No, I didn't, however I ran full computer scans a few times in the last week after the problem happened, so there probably were some older unused files which were detccted. I used to do mining, so Defender generally flags every mining related file as Malware. Also, there a some tools for allowing cheats at some games (downloaded from Cheathappens web site) which are also detected, as they modify sections at the memory, so some of the detections are false.

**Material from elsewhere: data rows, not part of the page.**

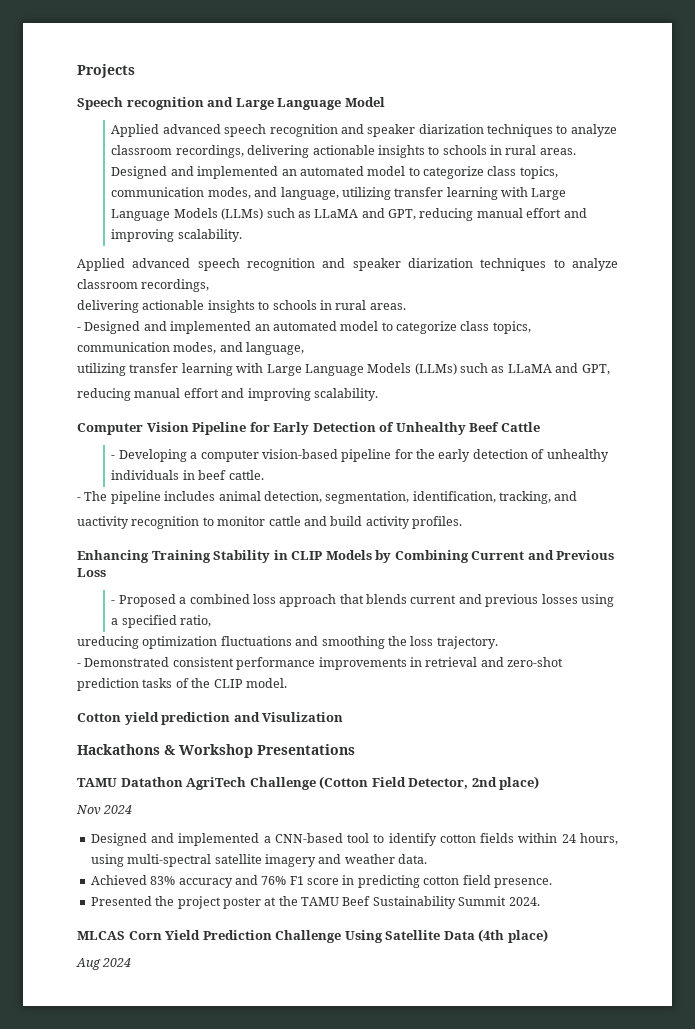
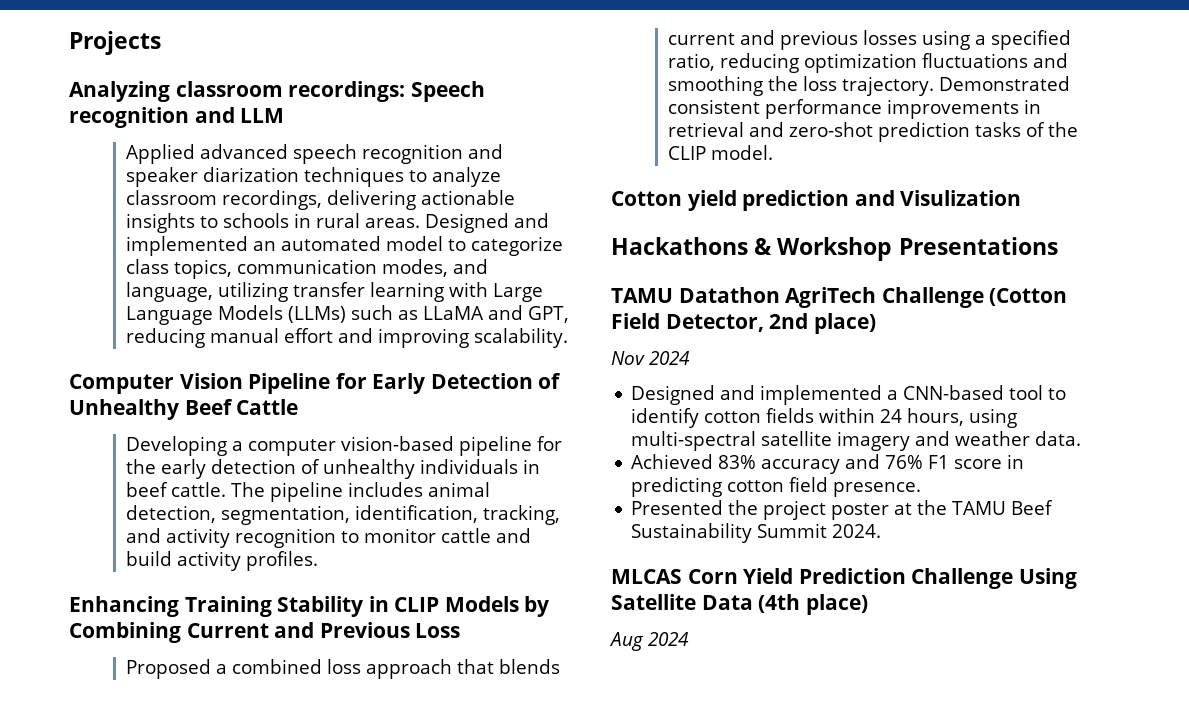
- Speech recognition and Large Language Model
+ Analyzing classroom recordings: Speech recognition and LLM
  Designed and implemented an automated model to categorize class topics, communication modes, and language, utilizing transfer learning with Large Language Models (LLMs) such as LLaMA and GPT, reducing manual effort and improving scalability.
- Applied advanced speech recognition and speaker diarization techniques to analyze classroom recordings,
- delivering actionable insights to schools in rural areas.
- - Designed and implemented an automated model to categorize class topics, communication modes, and language,
- utilizing transfer learning with Large Language Models (LLMs) such as LLaMA and GPT,
- reducing manual effort and improving scalability.
- - Developing a computer vision-based pipeline for the early detection of unhealthy individuals in beef cattle.
- - The pipeline includes animal detection, segmentation, identification, tracking, and
- uactivity recognition to monitor cattle and build activity profiles.
+ Developing a computer vision-based pipeline for the early detection of unhealthy individuals in beef cattle. The pipeline includes animal detection, segmentation, identification, tracking, and activity recognition to monitor cattle and build activity profiles.
- - Proposed a combined loss approach that blends current and previous losses using a specified ratio,
- ureducing optimization fluctuations and smoothing the loss trajectory.
- - Demonstrated consistent performance improvements in retrieval and zero-shot prediction tasks of the CLIP model.
+ Proposed a combined loss approach that blends current and previous losses using a specified ratio, reducing optimization fluctuations and smoothing the loss trajectory. Demonstrated consistent performance improvements in retrieval and zero-shot prediction tasks of the CLIP model.

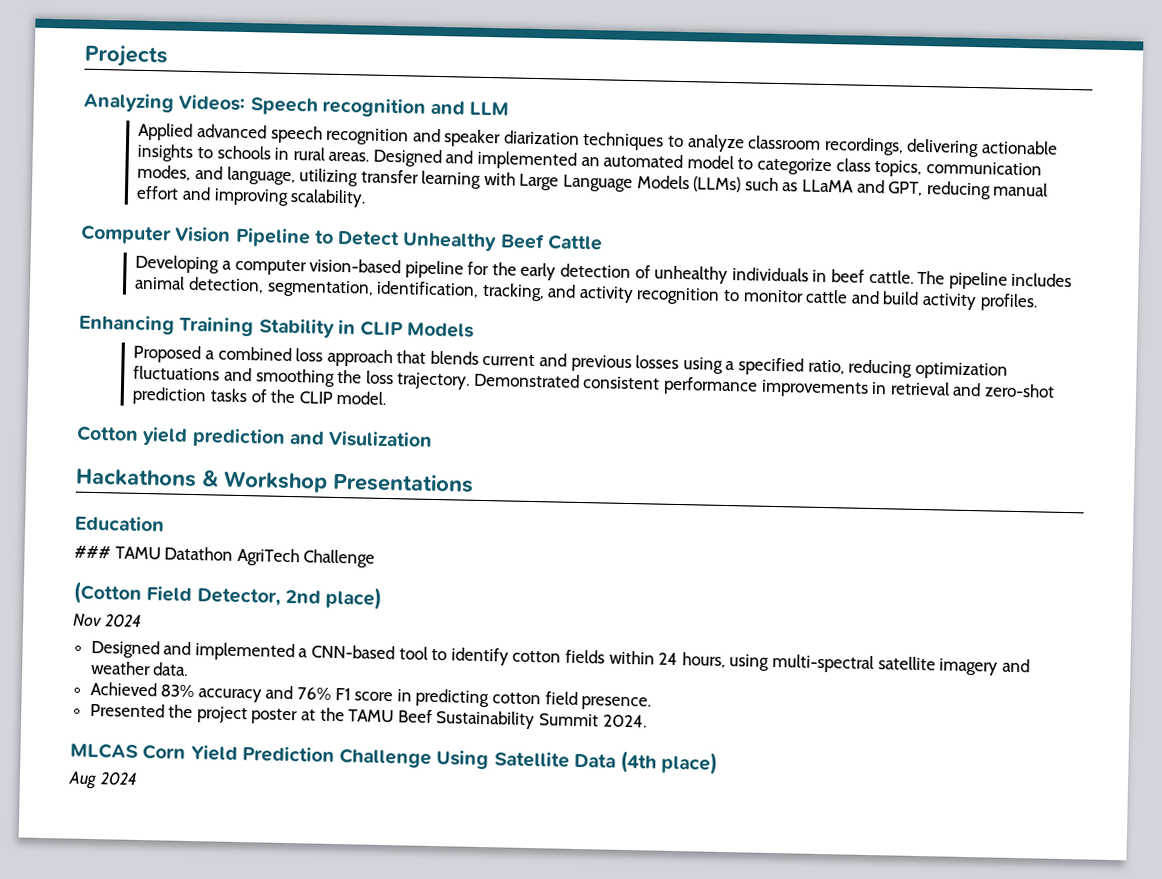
- Analyzing classroom recordings: Speech recognition and LLM
+ Analyzing Videos: Speech recognition and LLM
- Computer Vision Pipeline for Early Detection of Unhealthy Beef Cattle
+ Computer Vision Pipeline to Detect Unhealthy Beef Cattle
- Enhancing Training Stability in CLIP Models by Combining Current and Previous Loss
+ Enhancing Training Stability in CLIP Models
- TAMU Datathon AgriTech Challenge (Cotton Field Detector, 2nd place)
+ Education
+ ### TAMU Datathon AgriTech Challenge
+ (Cotton Field Detector, 2nd place)

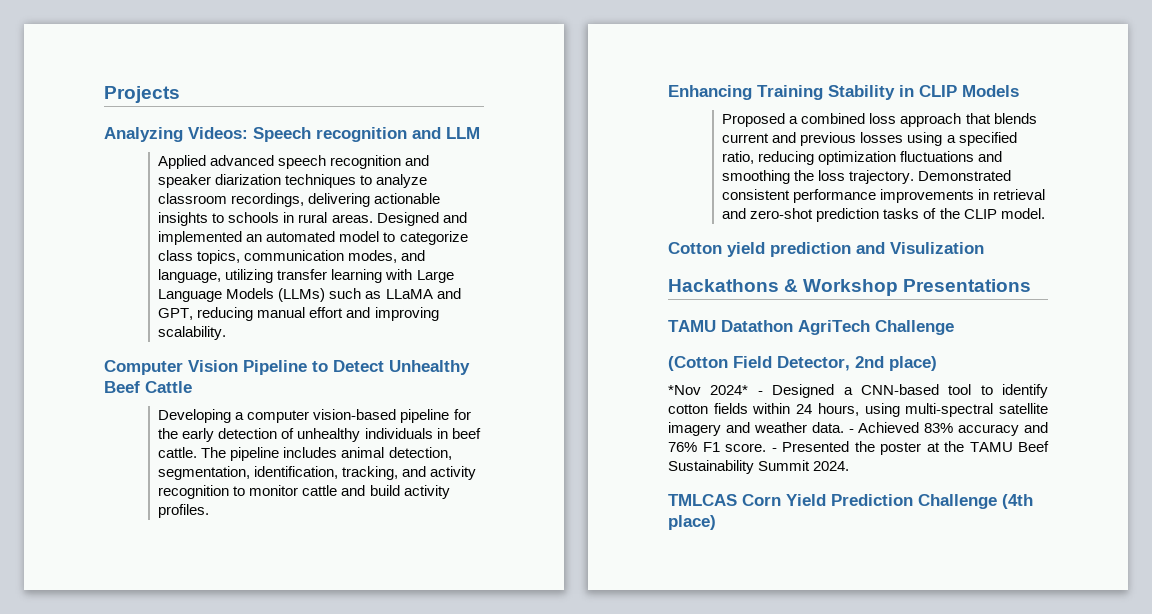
- Education
- ### TAMU Datathon AgriTech Challenge
+ TAMU Datathon AgriTech Challenge
- Nov 2024
- Designed and implemented a CNN-based tool to identify cotton fields within 24 hours, using multi-spectral satellite imagery and weather data.
- Achieved 83% accuracy and 76% F1 score in predicting cotton field presence.
- Presented the project poster at the TAMU Beef Sustainability Summit 2024.
+ *Nov 2024* - Designed a CNN-based tool to identify cotton fields within 24 hours, using multi-spectral satellite imagery and weather data. - Achieved 83% accuracy and 76% F1 score. - Presented the poster at the TAMU Beef Sustainability Summit 2024.
- MLCAS Corn Yield Prediction Challenge Using Satellite Data (4th place)
+ TMLCAS Corn Yield Prediction Challenge (4th place)
- Aug 2024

When I looked at the Linux/Multiverze detection details, there is a mention of Adaware as the parent process. Does that mean Adaware created them? If so, it should be false positives, as Adaware was generally accepted as a safe tool, if things didn't change recemtly.

 

This system has hard drives that are copied and transferred from an older PC. The files mentionned came from the old system and have never been used in the new one. The recent detection is due to full system scans that I have performed at these dates. The scan takes around 15 hours. D is not an external drive.

 

Hi,

The result is basically similar to the whole scan, with D drvie included. There is no active detection. The three instances of Linux:Multiverze are still active (but their detection date are June 18th for 2 instances and June 21 for the last one. I still have the red cross.

 

Hi,

Sorry for the late reply. I was away from the computer for a week. When I went back, I noticed that I don't have the red cross anymore. Probably Windows deleted the history, so it doesn't look as an active threat anymore, as there are no recent detections.

Thank you very much for all the help you've provided Oh My!